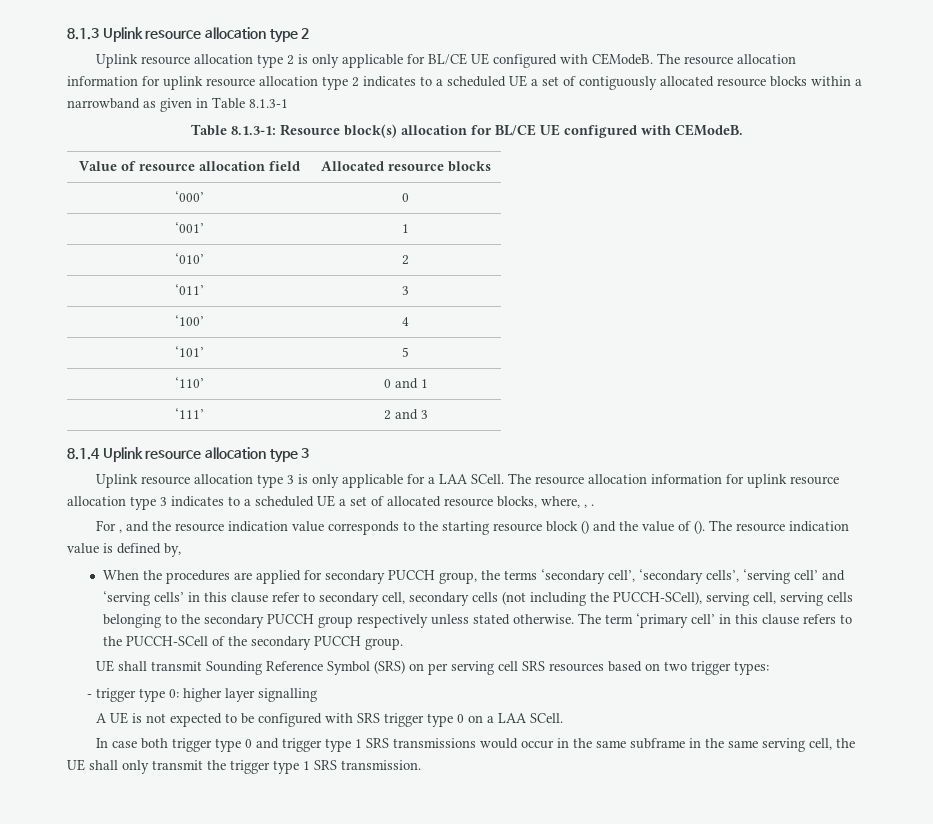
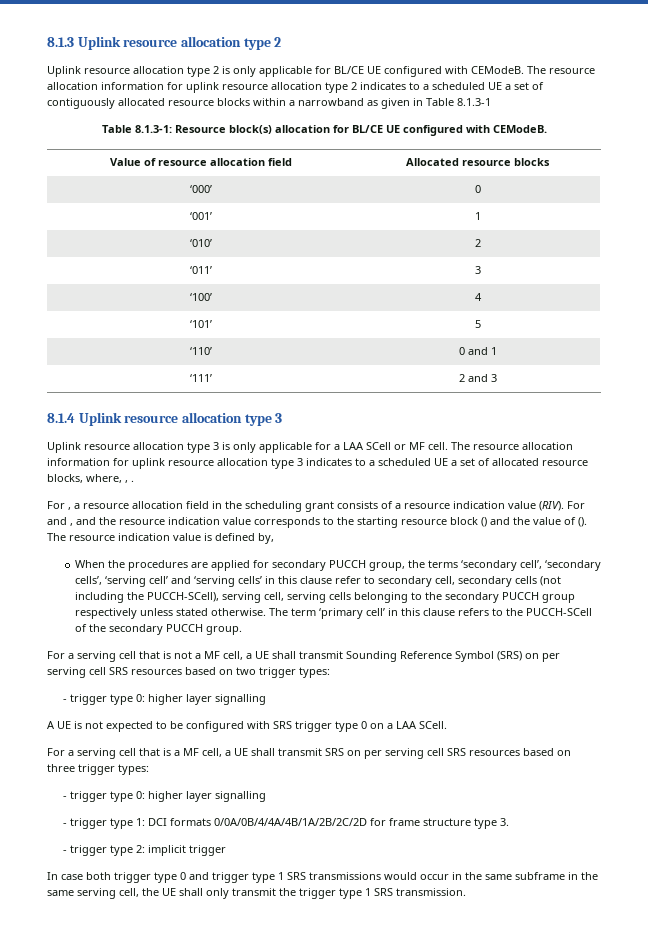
- Uplink resource allocation type 3 is only applicable for a LAA SCell.
+ Uplink resource allocation type 3 is only applicable for a LAA SCell or MF cell.
- For , and the resource indication value corresponds to the starting resource block () and the value of ().
+ For , a resource allocation field in the scheduling grant consists of a resource indication value (RIV). For and , and the resource indication value corresponds to the starting resource block () and the value of ().
- UE shall transmit Sounding Reference Symbol (SRS) on per serving cell SRS resources based on two trigger types:
+ For a serving cell that is not a MF cell, a UE shall transmit Sounding Reference Symbol (SRS) on per serving cell SRS resources based on two trigger types:
+ For a serving cell that is a MF cell, a UE shall transmit SRS on per serving cell SRS resources based on three trigger types:
+ - trigger type 0: higher layer signalling
+ - trigger type 1: DCI formats 0/0A/0B/4/4A/4B/1A/2B/2C/2D for frame structure type 3.
+ - trigger type 2: implicit trigger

____

Work to be completed
Starting at the line that contains "a resource allocation", output every remaining line of the data exactly, and stop after the last one.

Result of the exercise
+ For , a resource allocation field in the scheduling grant consists of a resource indication value (RIV). For and , and the resource indication value corresponds to the starting resource block () and the value of ().
- UE shall transmit Sounding Reference Symbol (SRS) on per serving cell SRS resources based on two trigger types:
+ For a serving cell that is not a MF cell, a UE shall transmit Sounding Reference Symbol (SRS) on per serving cell SRS resources based on two trigger types:
+ For a serving cell that is a MF cell, a UE shall transmit SRS on per serving cell SRS resources based on three trigger types:
+ - trigger type 0: higher layer signalling
+ - trigger type 1: DCI formats 0/0A/0B/4/4A/4B/1A/2B/2C/2D for frame structure type 3.
+ - trigger type 2: implicit trigger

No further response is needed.